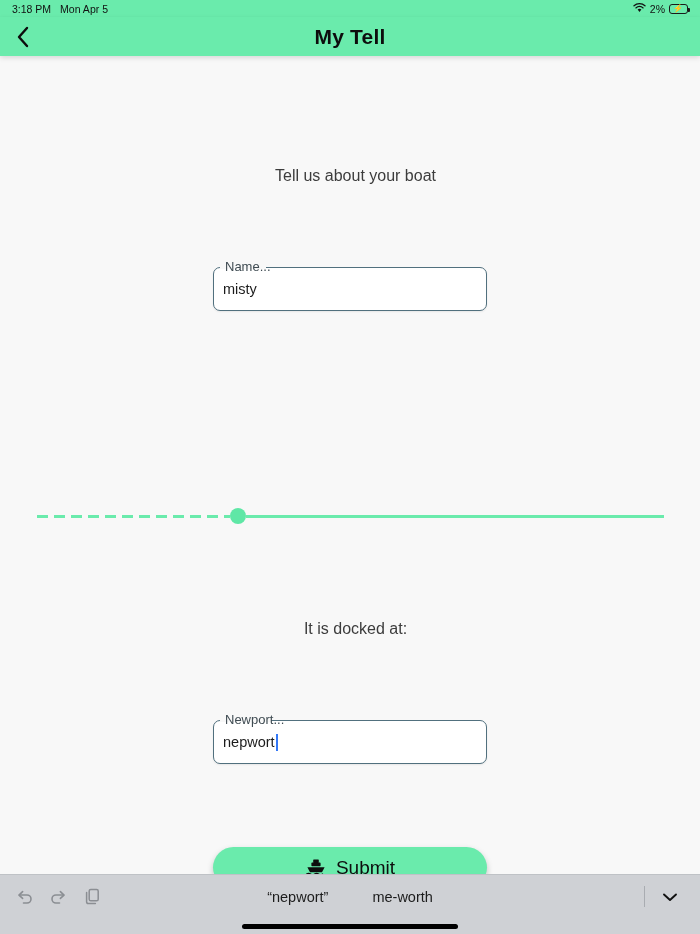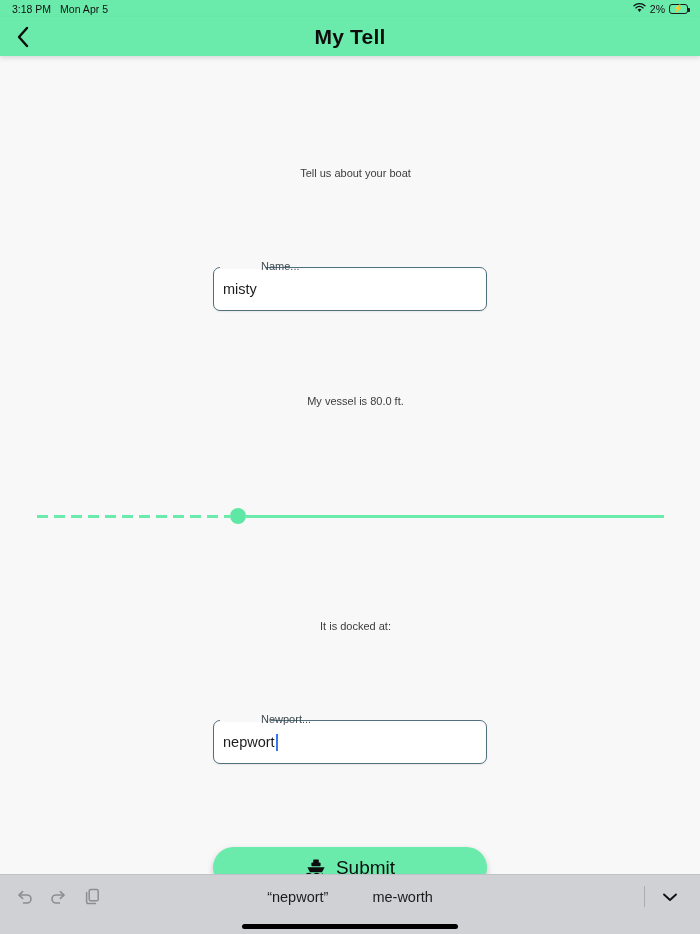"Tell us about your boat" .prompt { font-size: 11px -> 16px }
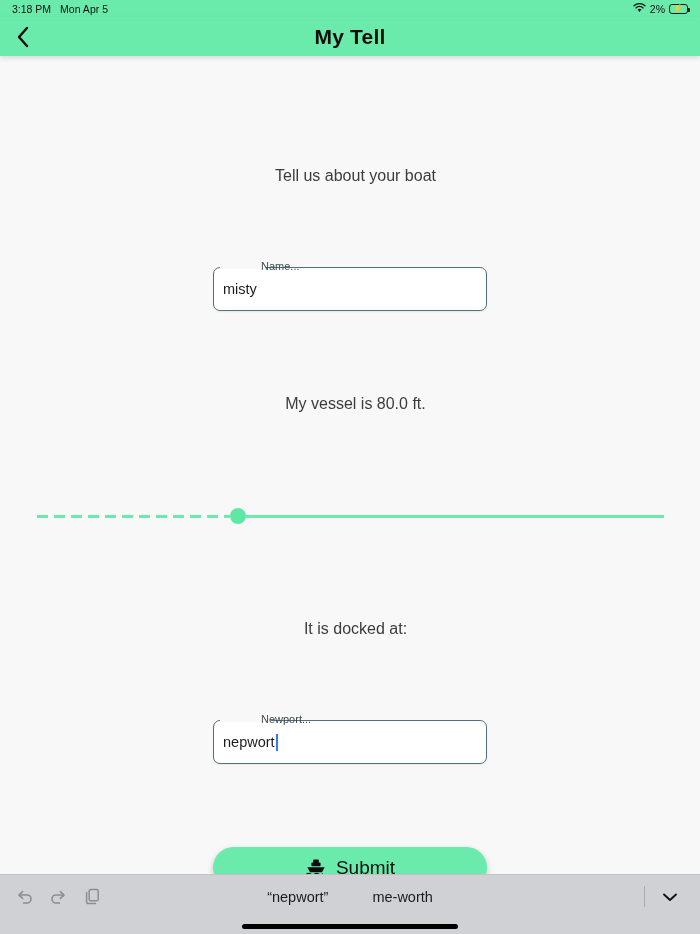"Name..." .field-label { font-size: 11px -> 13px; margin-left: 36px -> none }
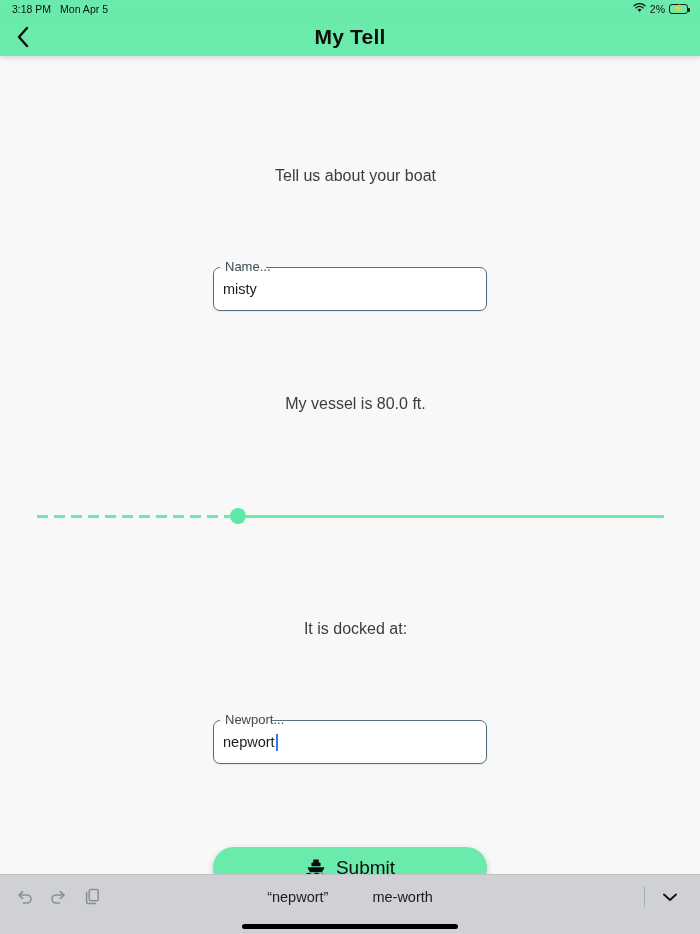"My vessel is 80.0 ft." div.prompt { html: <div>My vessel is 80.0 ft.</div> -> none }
...
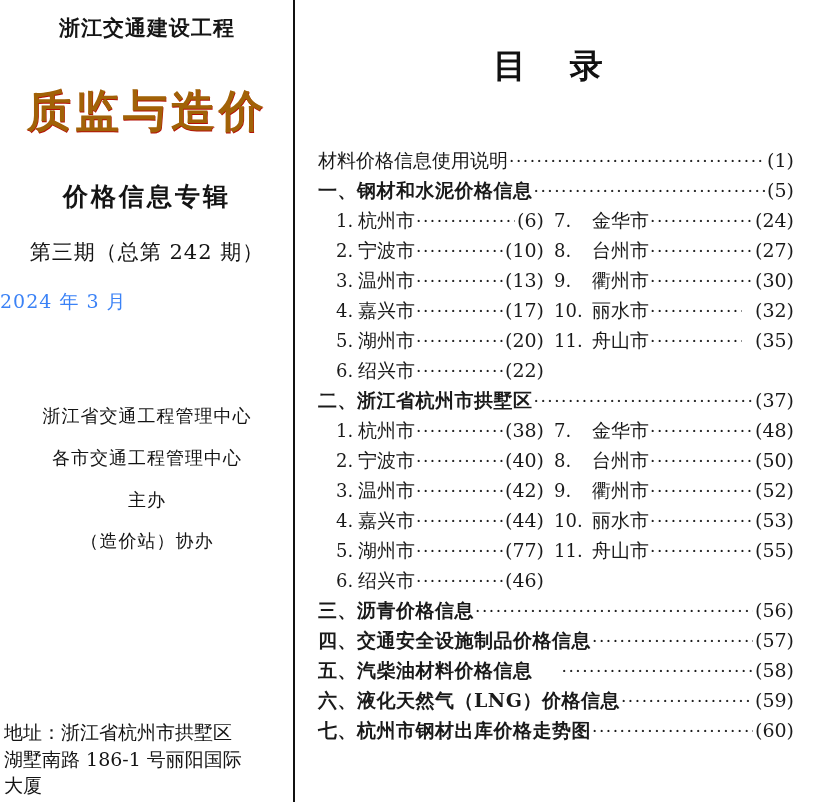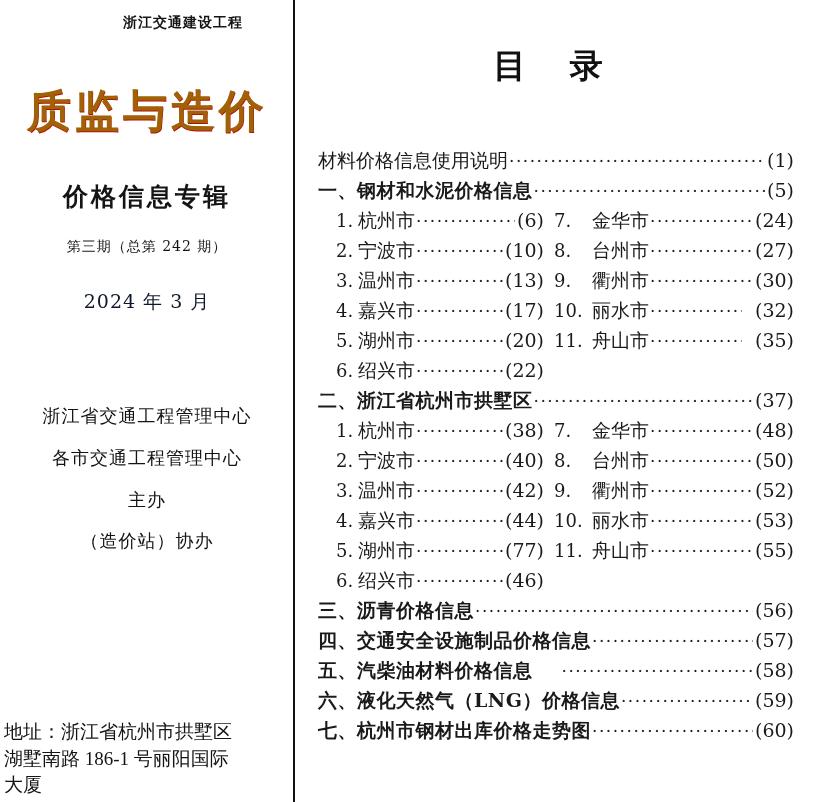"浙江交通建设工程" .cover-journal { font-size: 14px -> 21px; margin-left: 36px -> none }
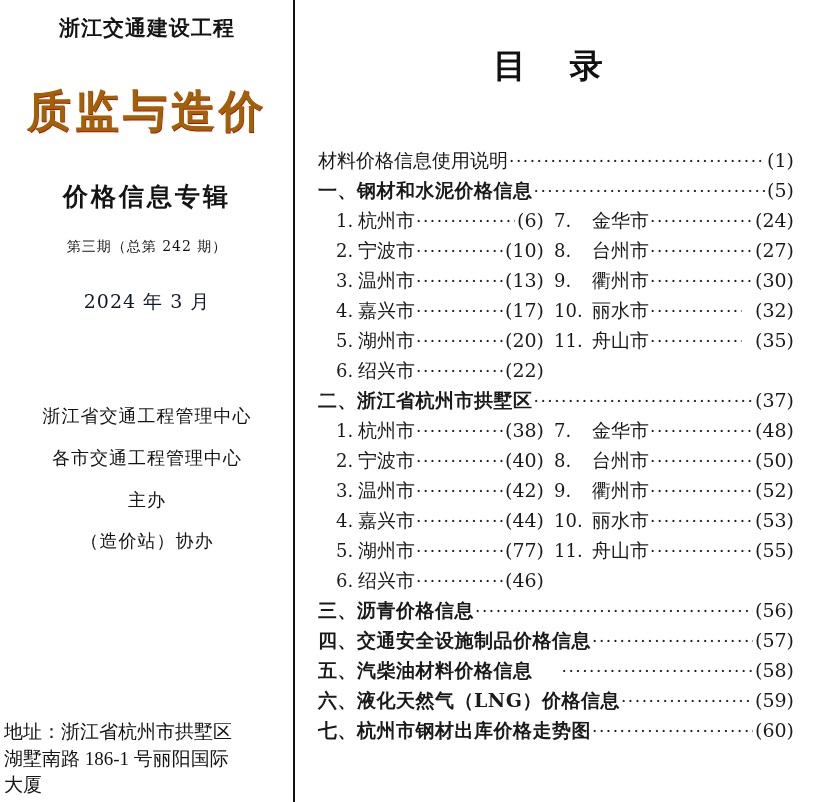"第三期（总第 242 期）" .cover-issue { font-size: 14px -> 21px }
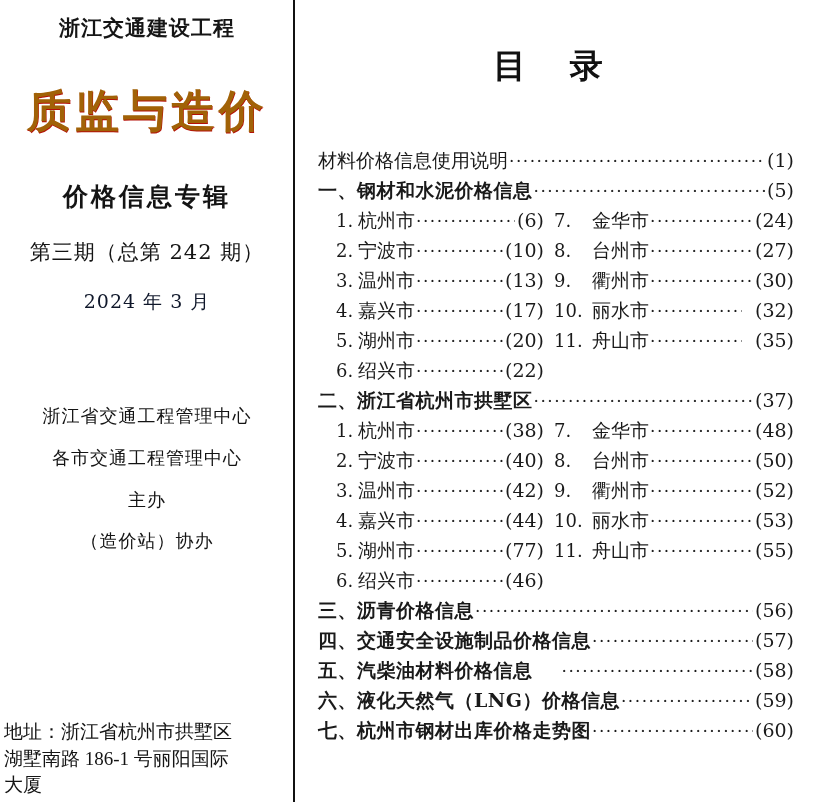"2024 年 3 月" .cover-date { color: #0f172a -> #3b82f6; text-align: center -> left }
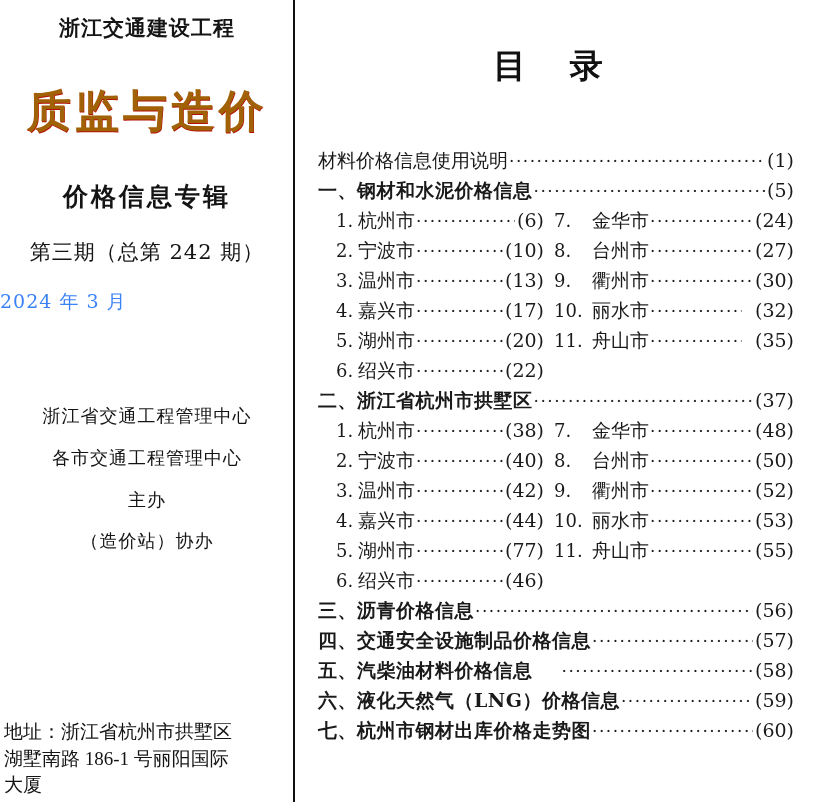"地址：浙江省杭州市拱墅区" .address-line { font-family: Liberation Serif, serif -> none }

### Task item
Print, exactly and with no pictures, the lines of the listing above starting at the one that has "color: #0f172a ->" and ending at the one that has "Liberation Serif, serif", both included.

### Expected answer
"2024 年 3 月" .cover-date { color: #0f172a -> #3b82f6; text-align: center -> left }
"地址：浙江省杭州市拱墅区" .address-line { font-family: Liberation Serif, serif -> none }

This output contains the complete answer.